__What you are asked to do__.
Starting at the line that contains "text: solutions ->", reproduce every line through the end of the entries below, with no pictures in the copy.

__Provided records__.
BEGIN

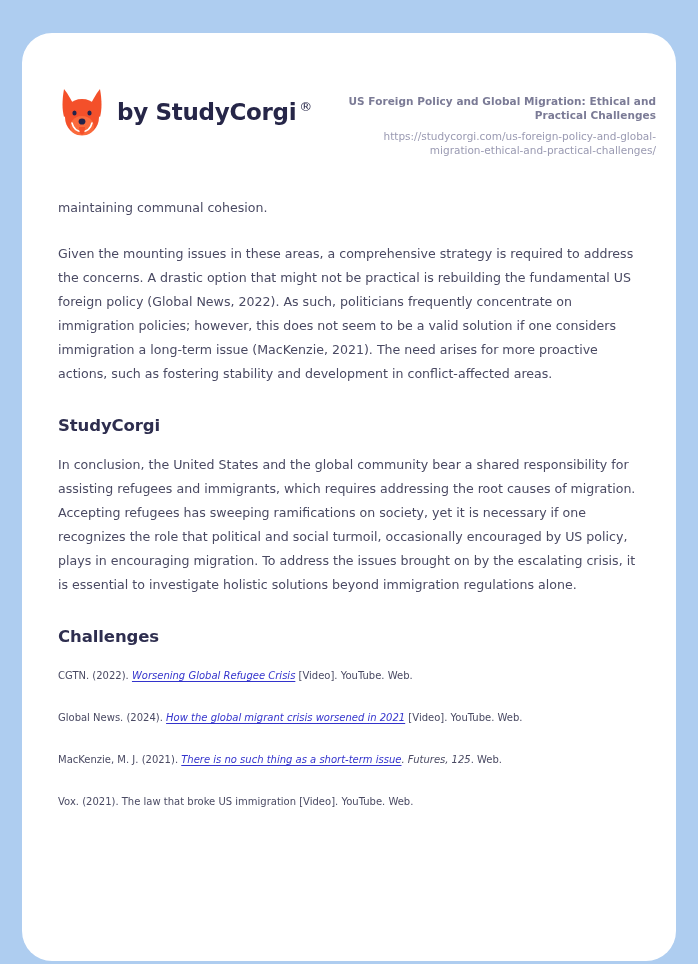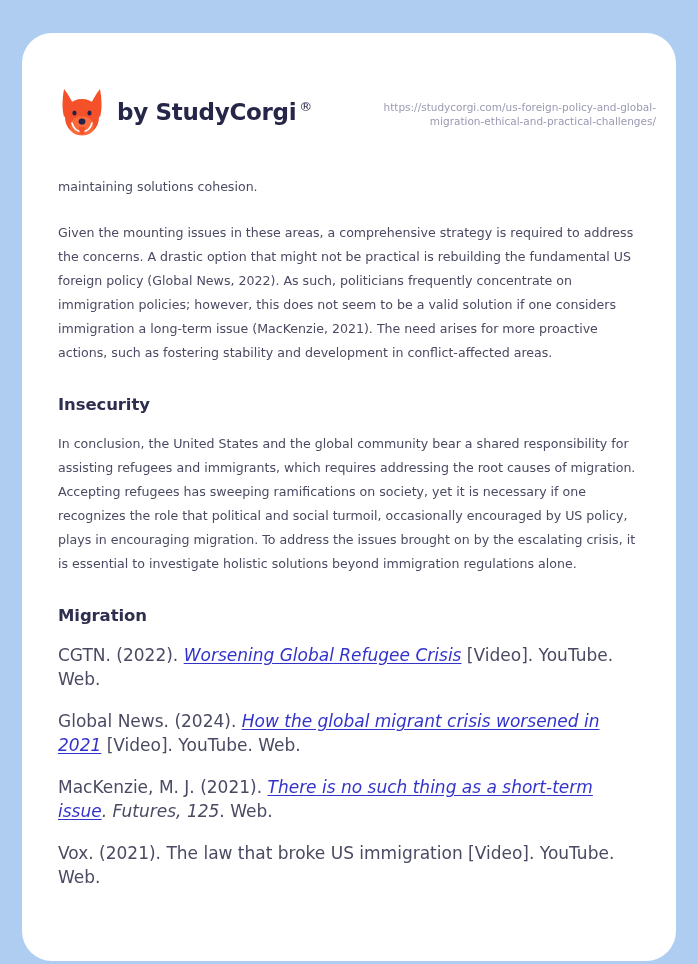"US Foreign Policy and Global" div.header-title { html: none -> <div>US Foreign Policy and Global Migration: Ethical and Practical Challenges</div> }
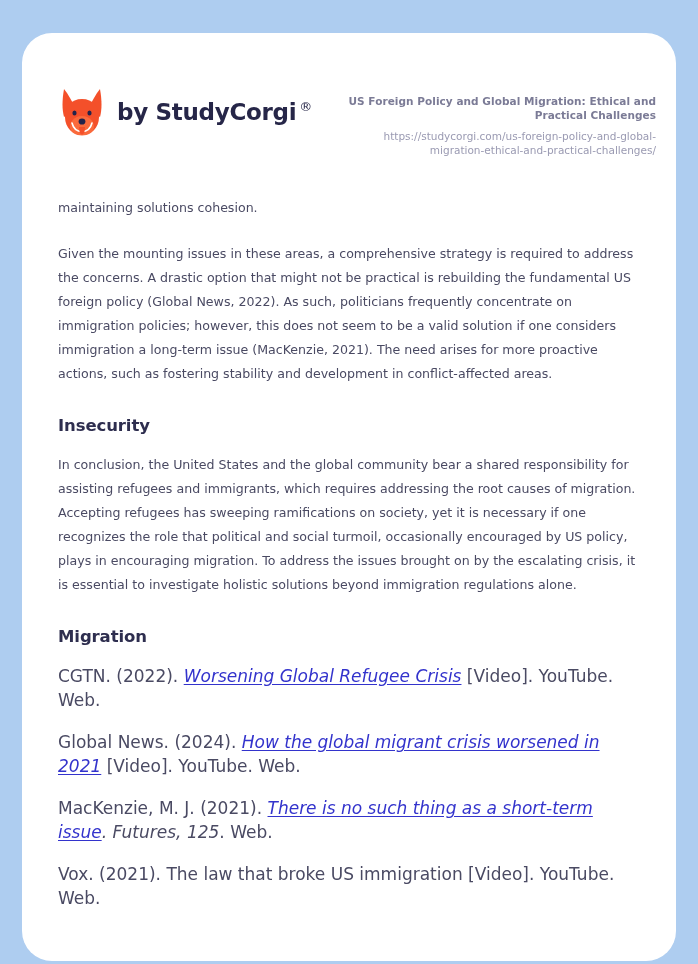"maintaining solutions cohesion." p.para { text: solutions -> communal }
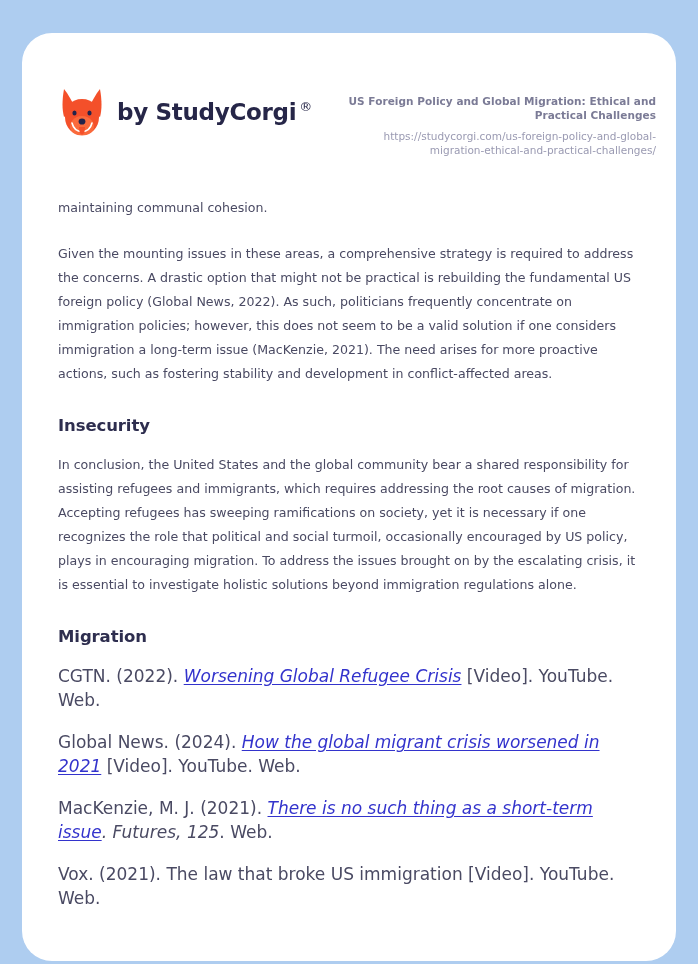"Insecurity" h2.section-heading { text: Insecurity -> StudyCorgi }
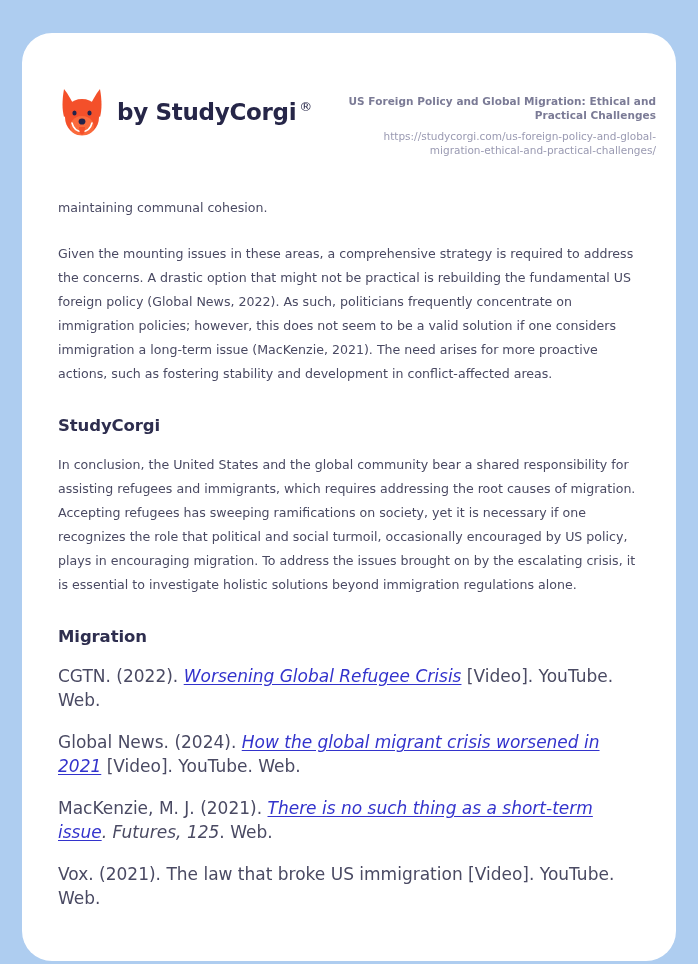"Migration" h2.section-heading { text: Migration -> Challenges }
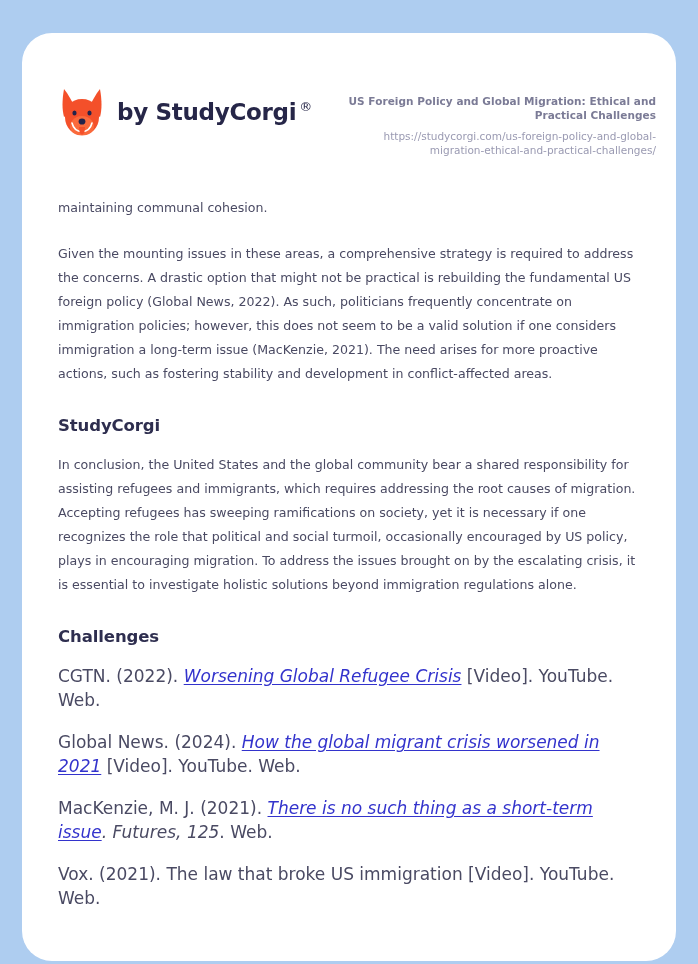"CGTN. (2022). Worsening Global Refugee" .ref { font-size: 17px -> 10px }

END

__Task answer__.
"maintaining solutions cohesion." p.para { text: solutions -> communal }
"Insecurity" h2.section-heading { text: Insecurity -> StudyCorgi }
"Migration" h2.section-heading { text: Migration -> Challenges }
"CGTN. (2022). Worsening Global Refugee" .ref { font-size: 17px -> 10px }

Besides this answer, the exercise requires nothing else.